[What to work on]
Nothing but a verbatim copy of the data, minus the images, should be returned.

[Raw data]

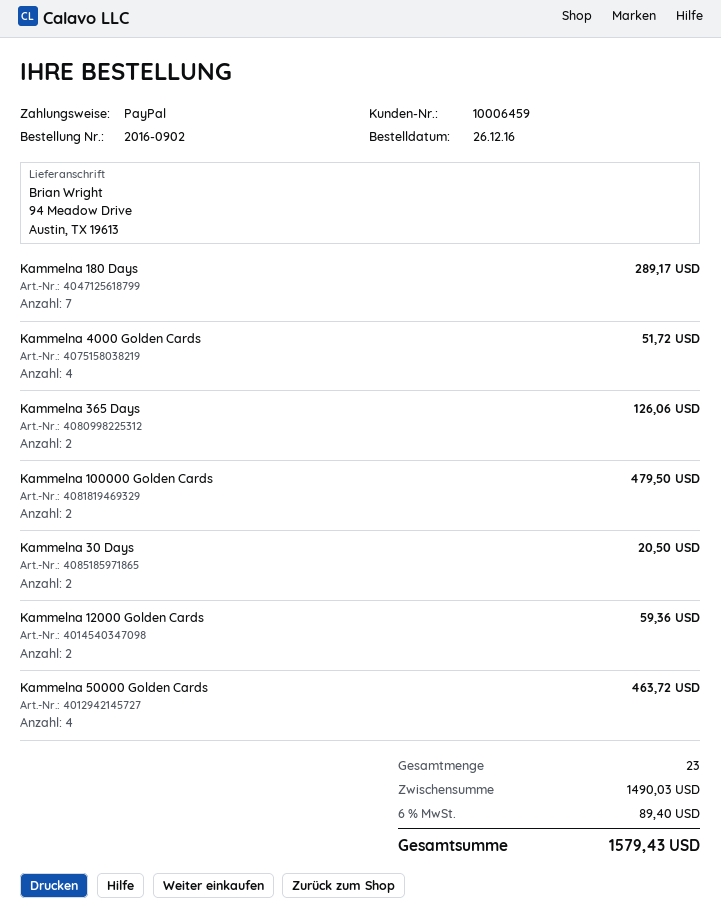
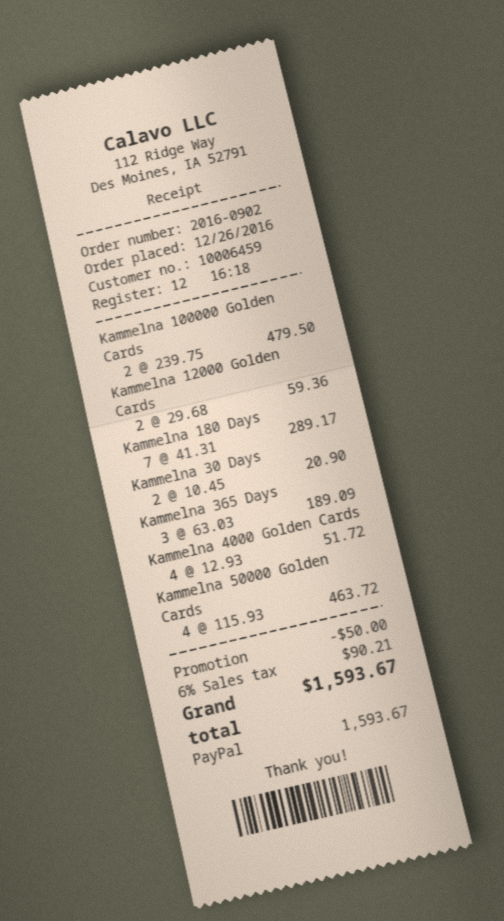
Kammelna 365 Days: 2 for 126.06 -> 3 for 189.09
Kammelna 30 Days: 2 for 20.50 -> 2 for 20.90
discount: none -> 50.00
tax: 6% = 89.40 -> 6% = 90.21
total: 1579.43 -> 1593.67

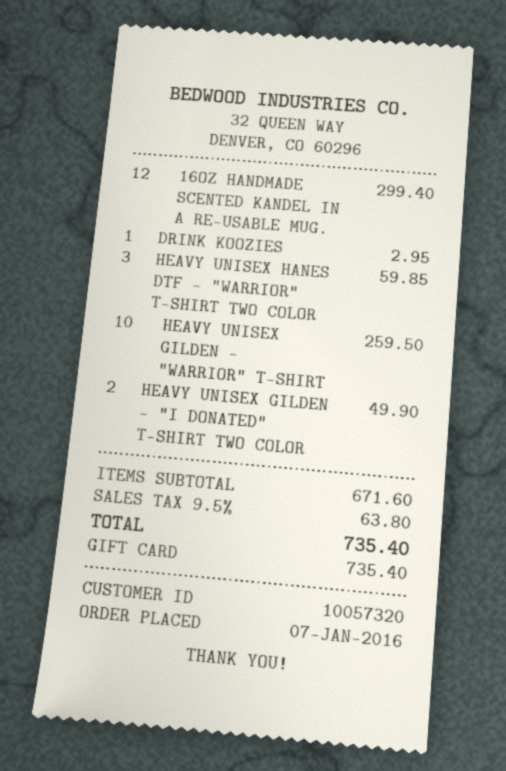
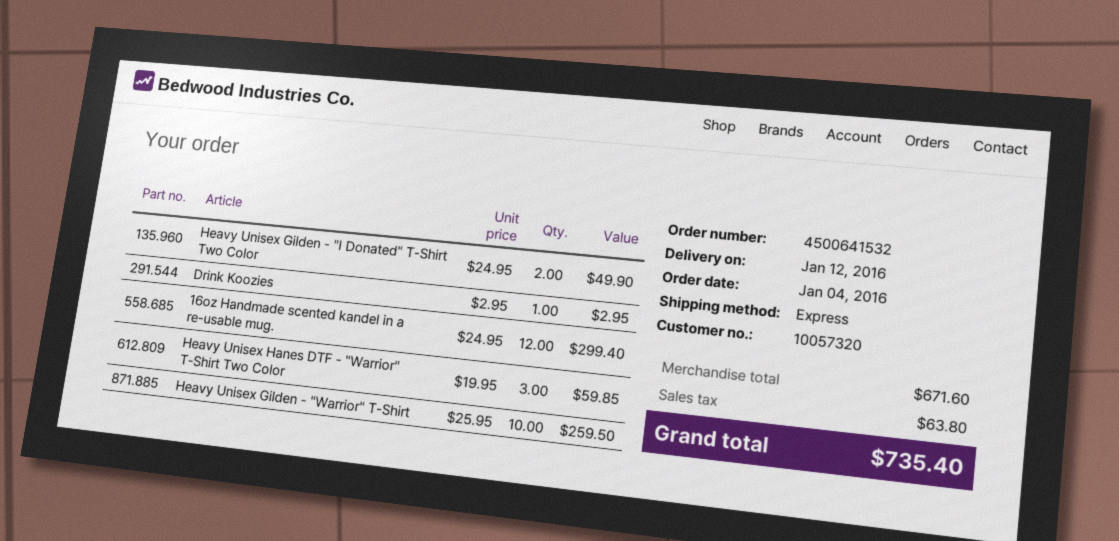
order date: 2016-01-07 -> 2016-01-04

[Response for this exercise]
Kammelna 365 Days: 2 for 126.06 -> 3 for 189.09
Kammelna 30 Days: 2 for 20.50 -> 2 for 20.90
discount: none -> 50.00
tax: 6% = 89.40 -> 6% = 90.21
total: 1579.43 -> 1593.67

order date: 2016-01-07 -> 2016-01-04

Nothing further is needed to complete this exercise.